_EXERCISE GOAL_
Tally the lines below that include the string "park". Reply with the total only.

_ENTRIES SUPPLIED_
↓↓↓

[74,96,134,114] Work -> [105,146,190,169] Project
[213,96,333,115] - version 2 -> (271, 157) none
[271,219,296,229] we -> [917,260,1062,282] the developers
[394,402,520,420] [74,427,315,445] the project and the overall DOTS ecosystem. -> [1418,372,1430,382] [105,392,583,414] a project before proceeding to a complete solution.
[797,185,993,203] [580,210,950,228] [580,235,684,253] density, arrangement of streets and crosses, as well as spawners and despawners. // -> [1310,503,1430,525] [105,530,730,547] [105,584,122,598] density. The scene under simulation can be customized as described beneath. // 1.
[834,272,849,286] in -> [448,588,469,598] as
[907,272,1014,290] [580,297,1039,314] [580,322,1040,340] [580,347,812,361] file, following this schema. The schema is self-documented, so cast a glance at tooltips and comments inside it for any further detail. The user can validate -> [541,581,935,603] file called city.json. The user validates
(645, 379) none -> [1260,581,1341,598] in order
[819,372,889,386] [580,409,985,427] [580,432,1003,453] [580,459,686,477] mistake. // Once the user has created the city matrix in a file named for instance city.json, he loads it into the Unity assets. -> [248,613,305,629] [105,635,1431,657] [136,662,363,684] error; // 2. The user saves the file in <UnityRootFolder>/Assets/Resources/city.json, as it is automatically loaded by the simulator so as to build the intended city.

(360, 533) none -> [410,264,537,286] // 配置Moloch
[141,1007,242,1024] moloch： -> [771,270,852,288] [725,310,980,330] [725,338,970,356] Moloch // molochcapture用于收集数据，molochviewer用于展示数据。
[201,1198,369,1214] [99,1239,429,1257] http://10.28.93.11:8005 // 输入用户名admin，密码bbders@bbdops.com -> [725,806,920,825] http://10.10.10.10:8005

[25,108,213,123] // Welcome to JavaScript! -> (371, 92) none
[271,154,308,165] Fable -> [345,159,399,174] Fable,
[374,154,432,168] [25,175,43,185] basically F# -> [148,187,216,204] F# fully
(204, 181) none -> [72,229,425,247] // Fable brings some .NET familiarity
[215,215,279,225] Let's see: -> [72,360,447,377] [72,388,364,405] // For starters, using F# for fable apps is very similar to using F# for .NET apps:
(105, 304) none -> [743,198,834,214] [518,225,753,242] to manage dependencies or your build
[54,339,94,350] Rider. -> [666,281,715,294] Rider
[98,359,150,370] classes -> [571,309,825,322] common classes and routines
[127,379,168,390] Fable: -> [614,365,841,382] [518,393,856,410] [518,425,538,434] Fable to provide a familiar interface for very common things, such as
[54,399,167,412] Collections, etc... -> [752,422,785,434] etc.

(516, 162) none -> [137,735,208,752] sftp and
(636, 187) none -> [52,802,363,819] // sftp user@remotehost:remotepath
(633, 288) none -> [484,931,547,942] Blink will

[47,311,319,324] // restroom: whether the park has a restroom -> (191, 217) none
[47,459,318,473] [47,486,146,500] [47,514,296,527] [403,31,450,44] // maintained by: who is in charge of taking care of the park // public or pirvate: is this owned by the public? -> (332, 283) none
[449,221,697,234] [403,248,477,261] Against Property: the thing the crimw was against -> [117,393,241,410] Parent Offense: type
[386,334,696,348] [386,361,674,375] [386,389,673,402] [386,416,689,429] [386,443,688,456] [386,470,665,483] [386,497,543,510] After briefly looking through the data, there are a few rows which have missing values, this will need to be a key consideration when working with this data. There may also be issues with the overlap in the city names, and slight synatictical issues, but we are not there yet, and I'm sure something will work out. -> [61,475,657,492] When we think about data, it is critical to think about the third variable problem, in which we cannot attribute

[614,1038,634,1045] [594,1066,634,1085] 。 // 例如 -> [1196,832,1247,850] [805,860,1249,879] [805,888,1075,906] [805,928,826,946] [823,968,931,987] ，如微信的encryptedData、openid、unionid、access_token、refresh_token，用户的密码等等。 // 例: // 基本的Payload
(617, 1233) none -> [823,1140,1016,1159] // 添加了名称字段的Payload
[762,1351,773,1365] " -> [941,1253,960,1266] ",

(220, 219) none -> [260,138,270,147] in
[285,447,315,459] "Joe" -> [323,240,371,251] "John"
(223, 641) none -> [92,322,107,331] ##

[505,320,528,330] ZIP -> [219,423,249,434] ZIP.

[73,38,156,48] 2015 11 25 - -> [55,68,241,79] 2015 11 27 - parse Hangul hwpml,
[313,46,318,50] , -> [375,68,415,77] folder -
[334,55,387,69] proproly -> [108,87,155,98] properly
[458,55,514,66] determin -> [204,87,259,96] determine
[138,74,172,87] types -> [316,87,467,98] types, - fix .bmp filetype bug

↑↑↑

_OUTPUT OF THE EXERCISE_
2